Human-flesh Search Engines in China - citizenparker
http://www.nytimes.com/2010/03/07/magazine/07Human-t.html?hp

======
ximeng
Google's Human-flesh search engine:

<http://www.google.cn/intl/zh-CN/renrou/index.html>

Google translation (weak):

[http://translate.google.com/translate?hl=en&langpair=zh-...](http://translate.google.com/translate?hl=en&langpair=zh-
CN|en&u=http://www.google.cn/intl/zh-CN/renrou/index.html)

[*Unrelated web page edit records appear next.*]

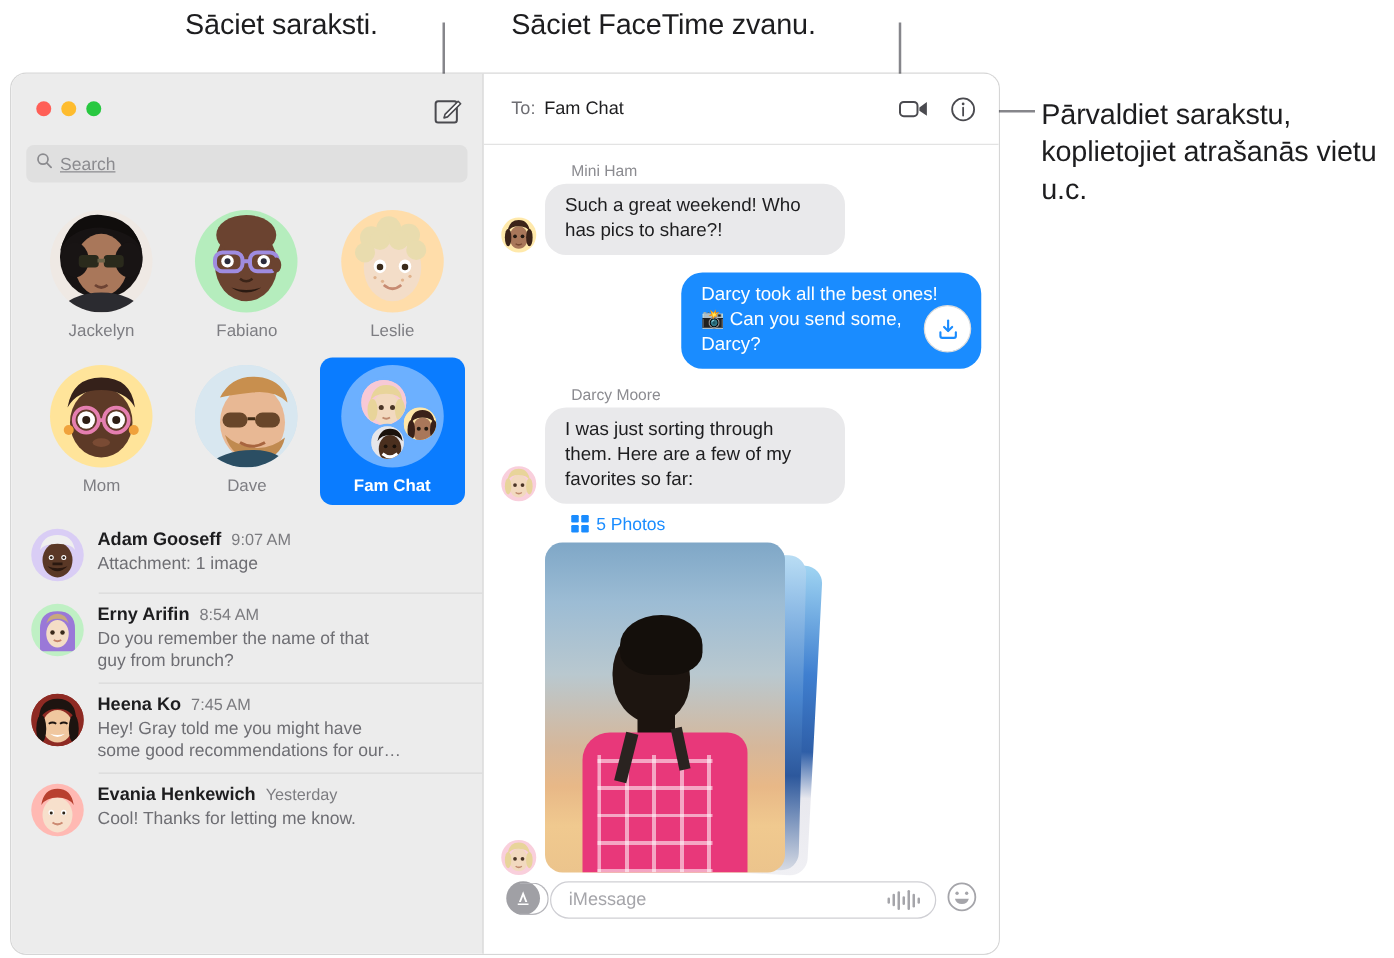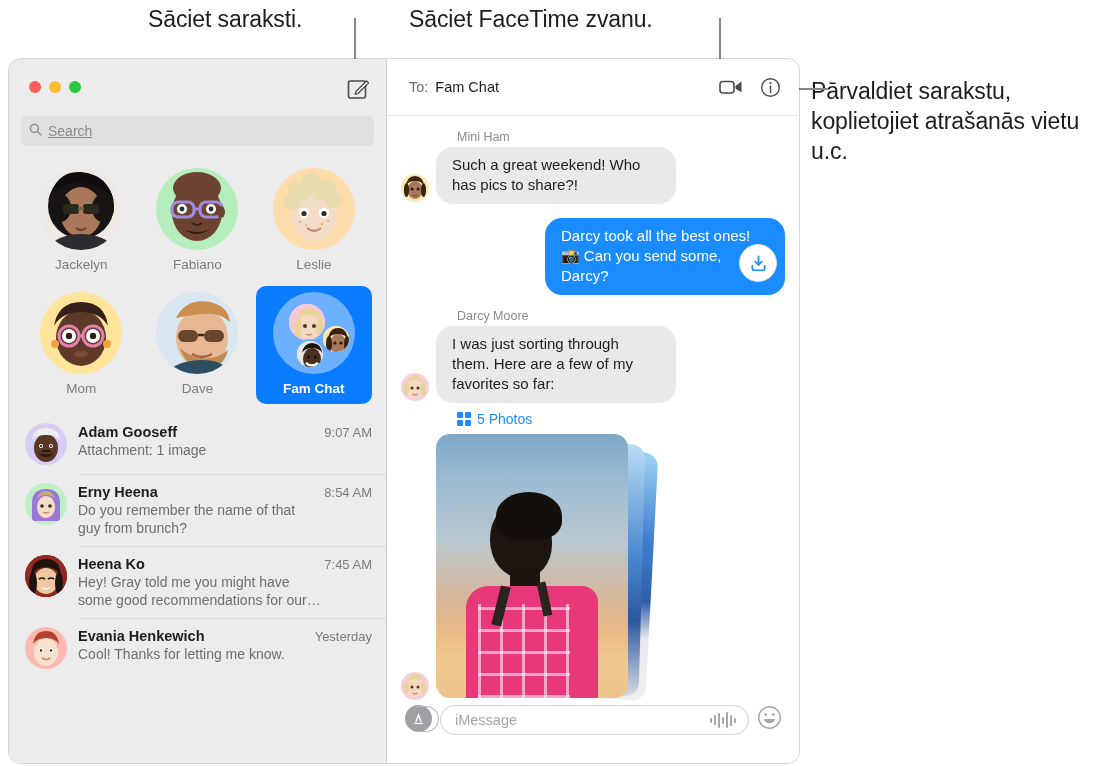"Pārvaldiet sarakstu, koplietojiet" div.callout-text { left: 811px -> 833px }
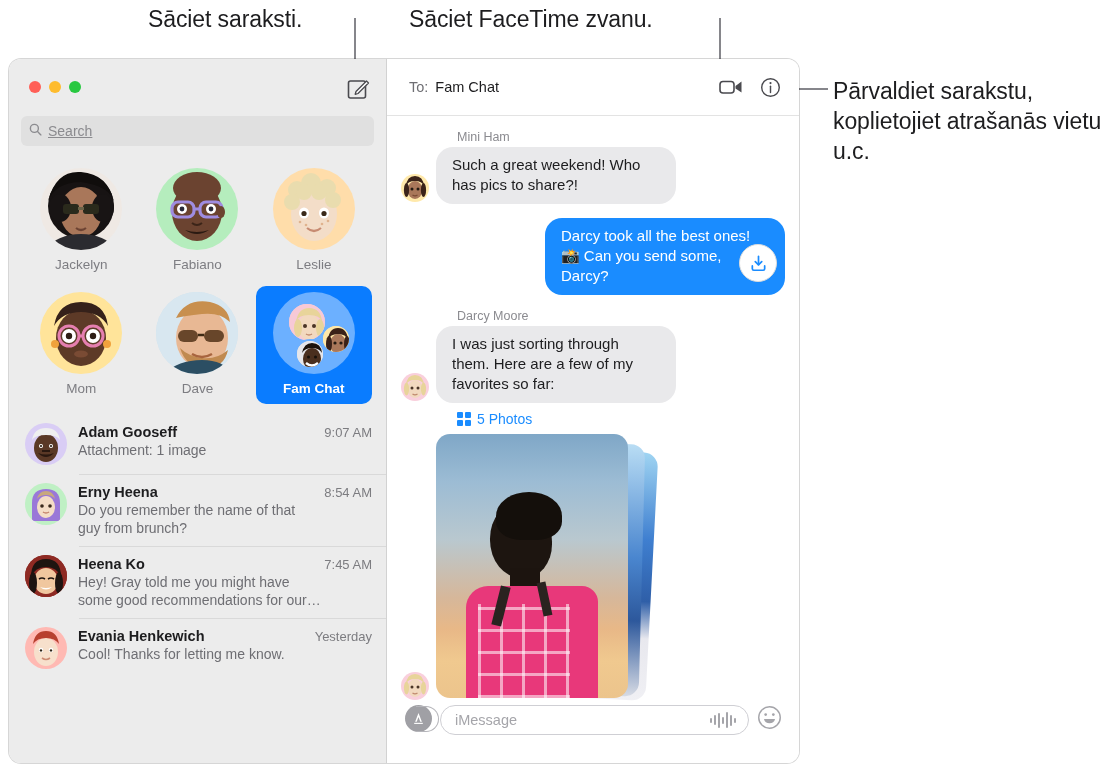"Adam Gooseff" .conv .row1 { justify-content: space-between -> flex-start }
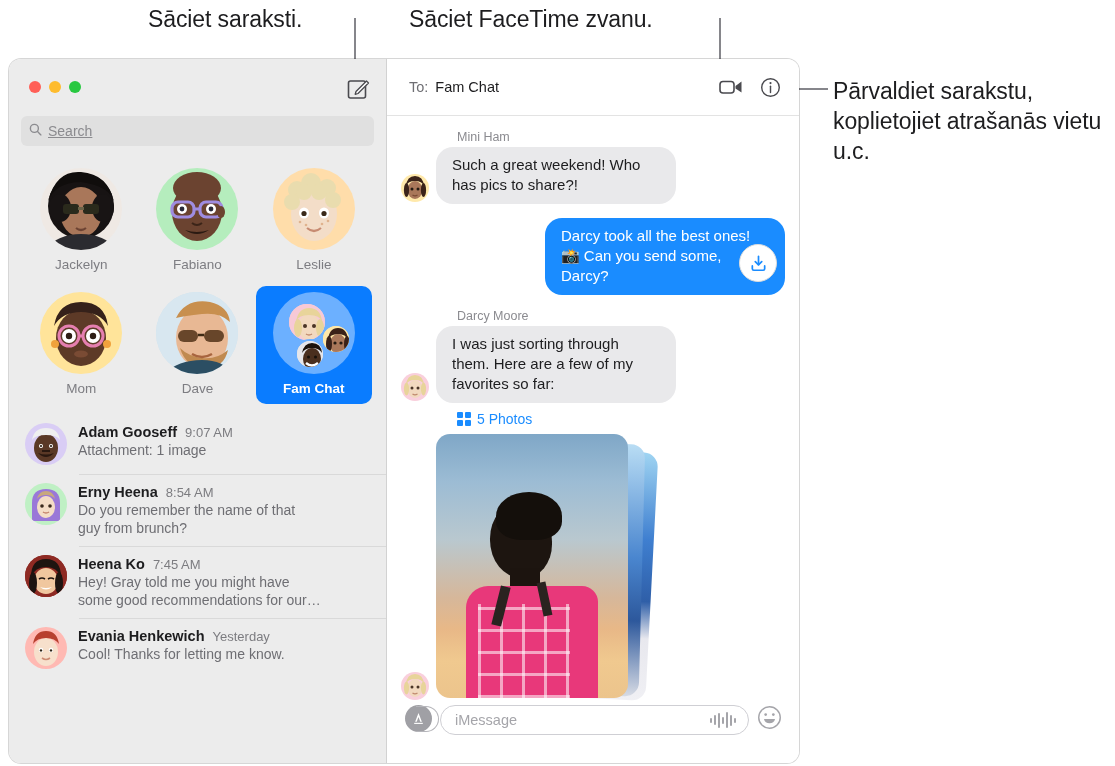"Erny Heena" span.name { text: Heena -> Arifin }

(btw if you search for anything, it informs you (in Chinese) that it's an
April fools joke)

For translations of these kinds of forum discussions see
<http://www.chinasmack.com>

------
retro
_"It’s easy to denounce the tyranny of the online masses when you live in a
country that has strong rule of law and institutions that address public
corruption, but in China the human-flesh search engine is one of the only ways
that ordinary citizens can try to go after corrupt local officials. Cases like
the Lin Jiaxiang search, as imperfect as their outcomes may be, are examples
of the human-flesh search as a potential mechanism for checking government
excess."_

------
coryl
There are lots of little communities that are good at this. 4Chan comes to
mind. They made boxxy super popular, then subsequently killed her off lol.

Kind of scary when you give a mob mentality to a mob not constrained by
numbers, location, or power.

------
shrikant
<http://en.wikipedia.org/wiki/Anniyan>

------
gluejar
Did no one notice the fake chinese characters?

------
username3
Abrupt ending. Is page 7 missing?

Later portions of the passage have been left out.